* Exercise goal:
Before writing anything, find the line that contains "[247,271,328,285] MixCloud ->", then retype the entries below exactly from their first line through that one, without pictures.
[[ Input for this task open ]]
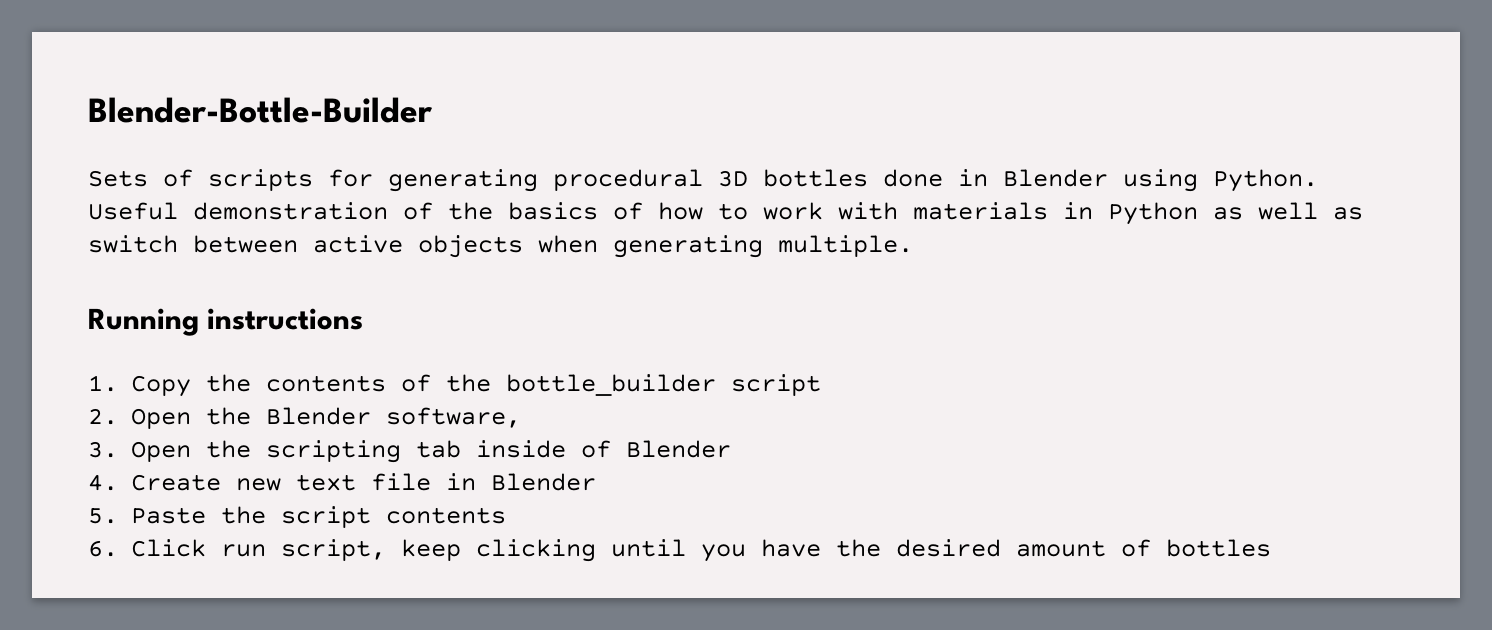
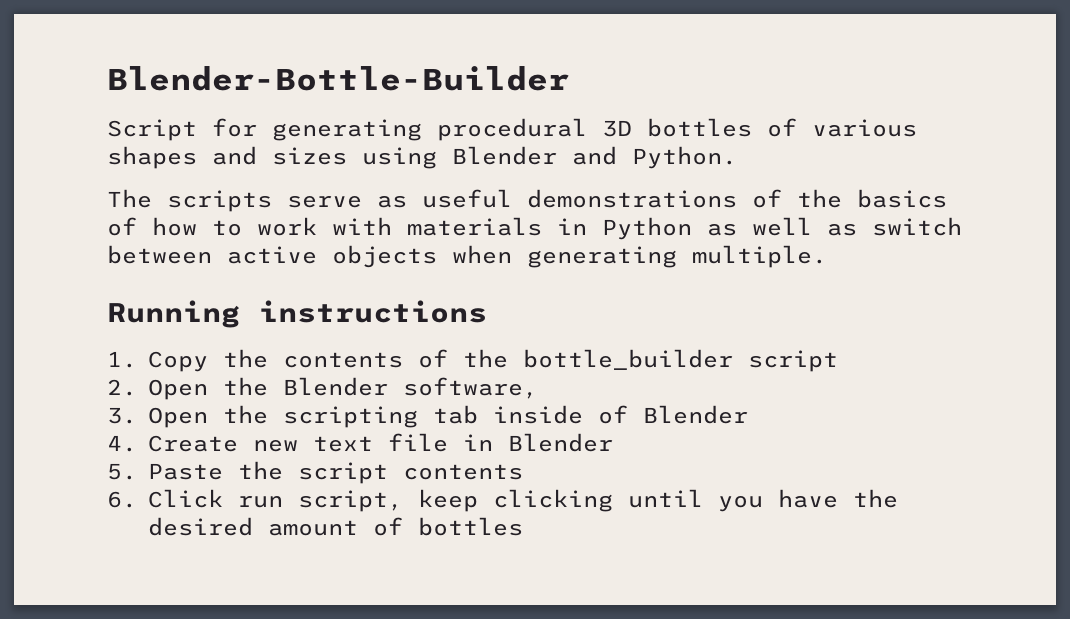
[88,169,313,191] Sets of scripts -> [107,119,197,141] Script
[883,169,1318,192] [88,202,388,220] done in Blender using Python. Useful demonstration -> [767,118,917,137] [107,146,737,169] [107,189,737,212] of various shapes and sizes using Blender and Python. // The scripts serve as useful demonstrations

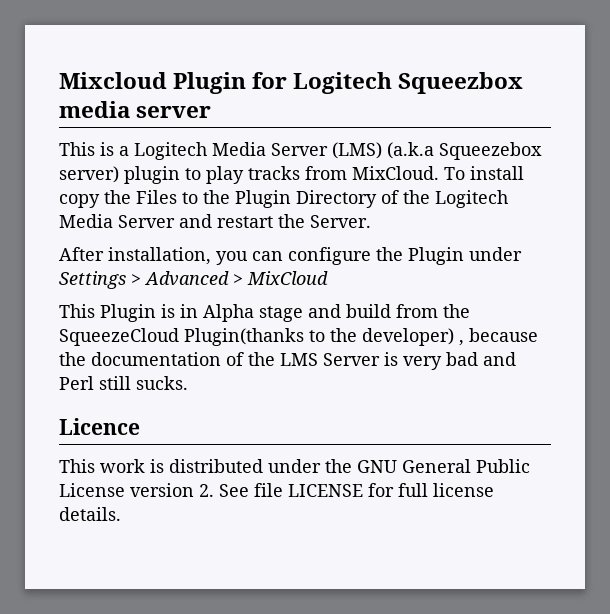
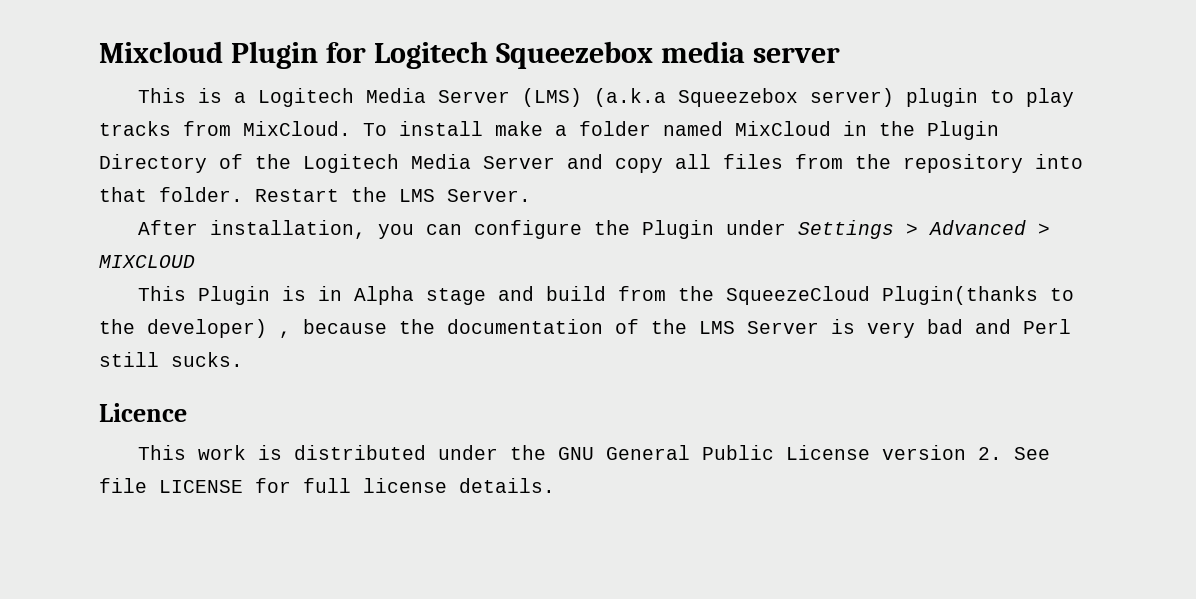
[398,72,524,94] Squeezbox -> [495,41,653,69] Squeezebox
[59,190,198,208] copy the Files to -> [495,121,867,136] make a folder named MixCloud in
[217,214,305,228] restart the -> [615,154,1083,173] [99,187,435,202] copy all files from the repository into that folder. Restart the LMS
[247,271,328,285] MixCloud -> [99,255,195,268] MIXCLOUD

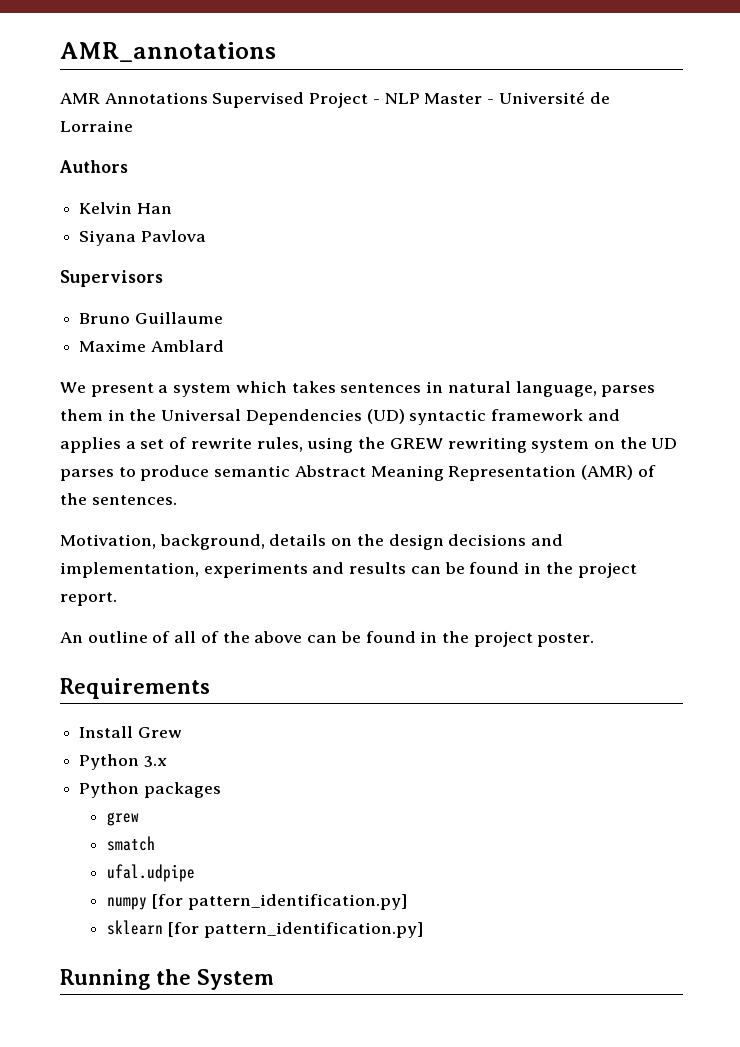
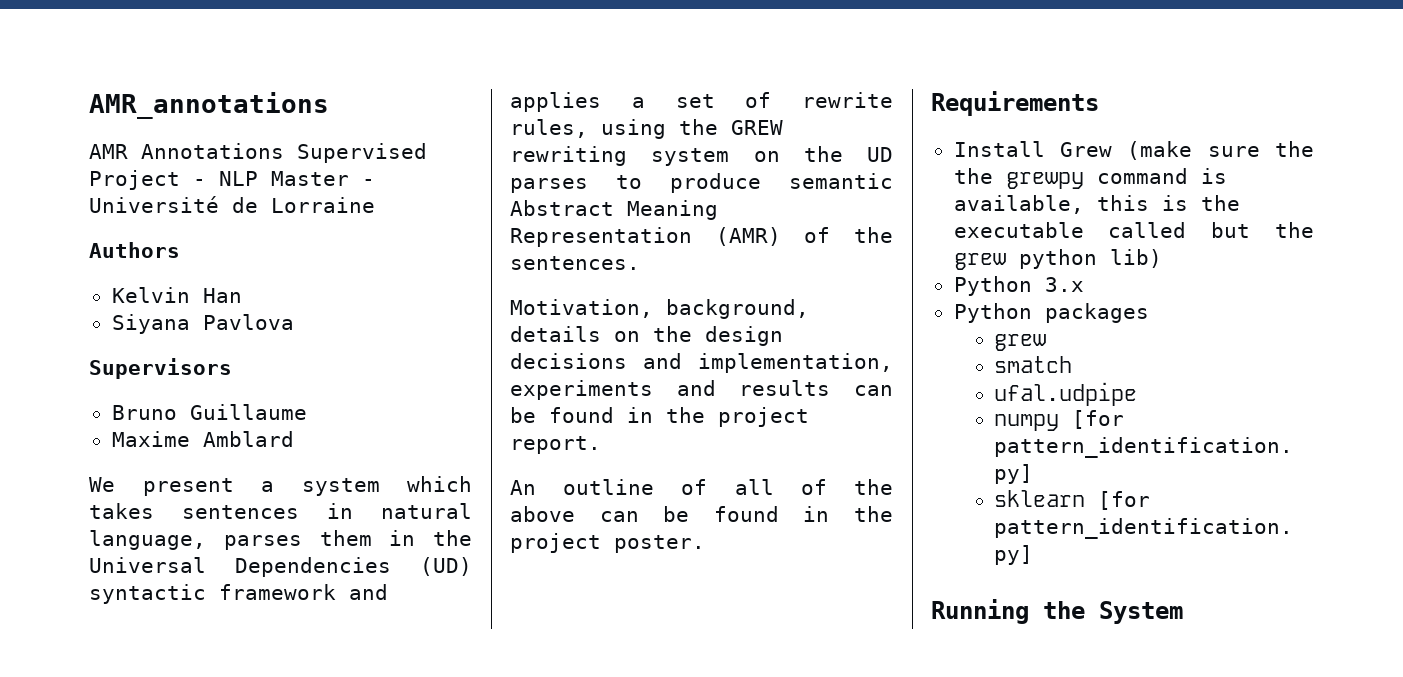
(182, 732) none -> [1127,141,1314,160] [953,168,1227,189] [953,195,1240,214] [953,222,1314,238] [953,249,1162,270] (make sure the the grewpy command is available, this is the executable called but the grew python lib)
[[ Input for this task closed ]]
* Answer for the task:
[88,169,313,191] Sets of scripts -> [107,119,197,141] Script
[883,169,1318,192] [88,202,388,220] done in Blender using Python. Useful demonstration -> [767,118,917,137] [107,146,737,169] [107,189,737,212] of various shapes and sizes using Blender and Python. // The scripts serve as useful demonstrations

[398,72,524,94] Squeezbox -> [495,41,653,69] Squeezebox
[59,190,198,208] copy the Files to -> [495,121,867,136] make a folder named MixCloud in
[217,214,305,228] restart the -> [615,154,1083,173] [99,187,435,202] copy all files from the repository into that folder. Restart the LMS
[247,271,328,285] MixCloud -> [99,255,195,268] MIXCLOUD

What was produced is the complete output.